Myth of the "18 to 34" demographic
The New York Times story by Jonathan Dee exposes the myth behind the
...if you consider that a TV network's true audience is advertisers, then you're on your way to understanding why Tuesday night is, in fact, a big moneymaker for the WB. The network more than makes up for its abysmal ratings by charging an inflated ad rate for those few viewers its shows manage to attract. A 30-second commercial spot on ''Gilmore Girls'' costs about $82,000 -- nearly threequarters of the fee for advertising on an episode of, say, ''Law and Order: SVU,'' an NBC program that regularly has about three times the number of viewers. The WB gets away with this because its overall ratings, poor as they appear, were up 5 percent in the 18-to-34-year-old category last season, and while ''Gilmore Girls'' may be among the least-watched series on television, it's also No. 2 in its time slot among viewers aged 18 to 34.
Eighteen to thirty-four: for decades, conventional advertising wisdom has attached the adjective ''coveted'' to this slice of the viewing audience. According to an analysis by the former NBC News president Lawrence K. Grossman, advertisers pay an average of $23.54 to reach 1,000 viewers in that age bracket, versus $9.57 per 1,000 over the age of 35. And since commercial television, whatever else it may be, is fundamentally a system for delivering audiences to advertisers, network executives lose a lot of sleep trying to figure out what will hold fast the slippery attention of people in their late teens, 20's and early 30's. It is, as it has been for 40 years, the principle by which a great deal of our popular culture -- not just TV, but music, movies, radio -- comes into existence.
...To be sure, there was a hard-numbers aspect to the initial explosion of youth-targeted advertising in the 1960's and early 70's. By 1966, 48 percent of the U.S. population was under the age of 25. Failure to speak their language meant kissing off half of the market.

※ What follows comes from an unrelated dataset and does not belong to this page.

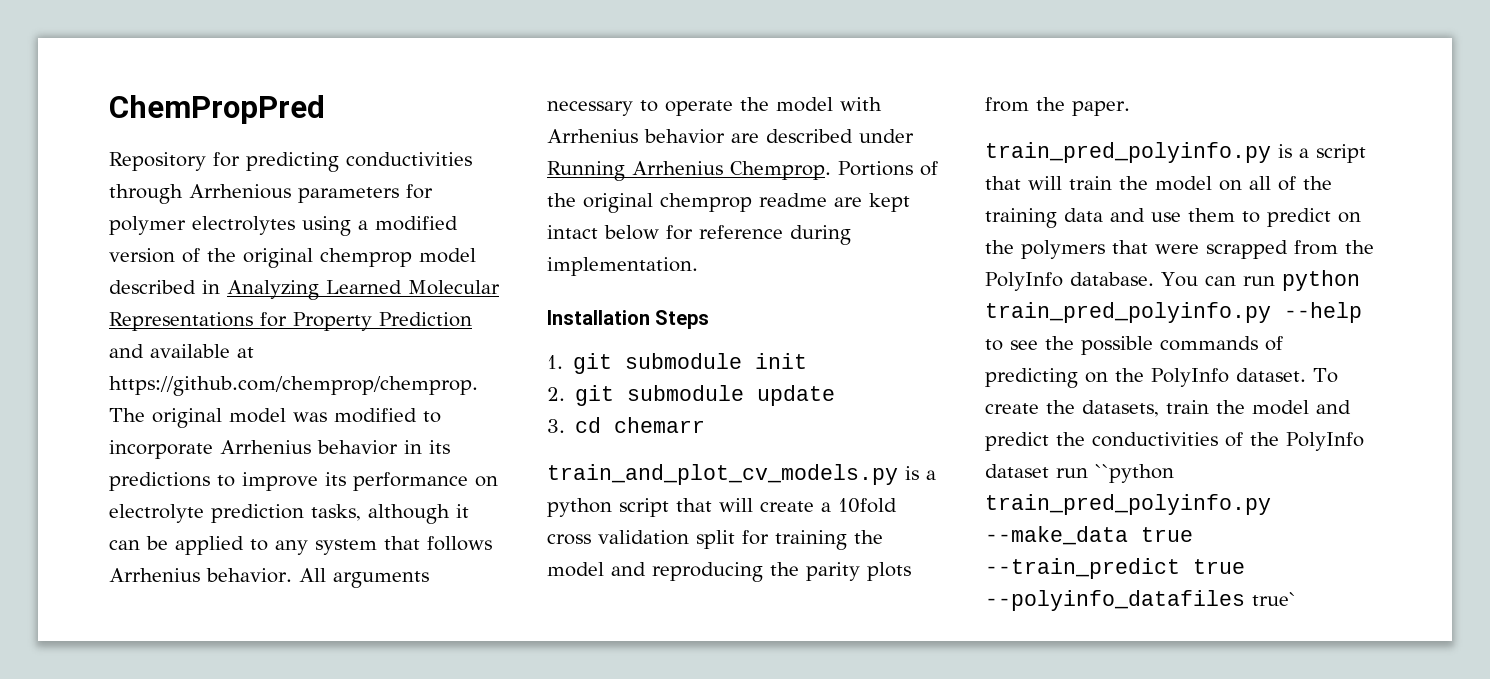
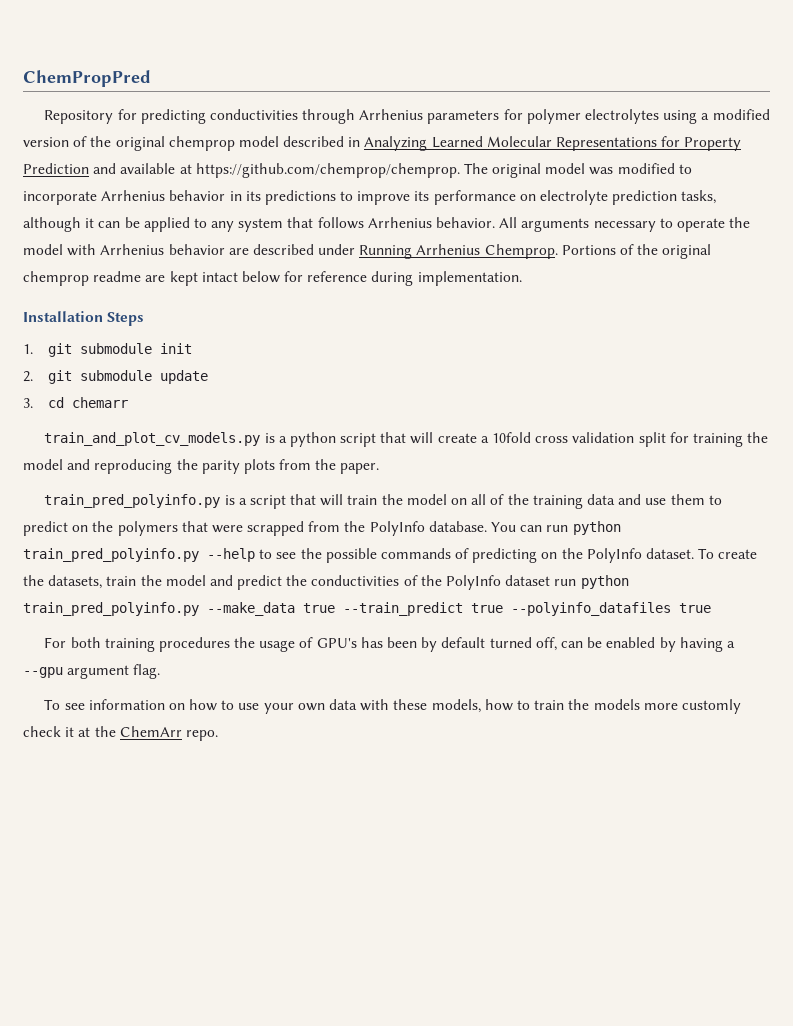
[189,184,291,199] Arrhenious -> [359,109,424,120] Arrhenius
[1095,464,1174,483] ``python -> [580,575,629,589] python
[1252,592,1296,606] true` -> [679,603,711,613] [44,637,735,652] [23,664,161,679] [44,699,741,714] [23,726,218,741] true // For both training procedures the usage of GPU's has been by default turned off, can be enabled by having a --gpu argument flag. // To see information on how to use your own data with these models, how to train the models more customly check it at the ChemArr repo.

But this is not valid any more.
It was a long time before anyone cared to notice that the target demographic itself, and its status in American society, had gone through some profound changes. The population bubble caused by the baby boom kept floating up; whereas in 1940 only 6.8 percent of the population was 65 or older, as of 2000 that number was 12.4 percent. And the economic news wasn't bullish either. Between 1973 and 1990, median real income for families with children headed by persons under 30 fell an amazing 16 percent. And in 1990, three out of four men between the ages of 18 and 24 were still living at home, the largest proportion since the Depression.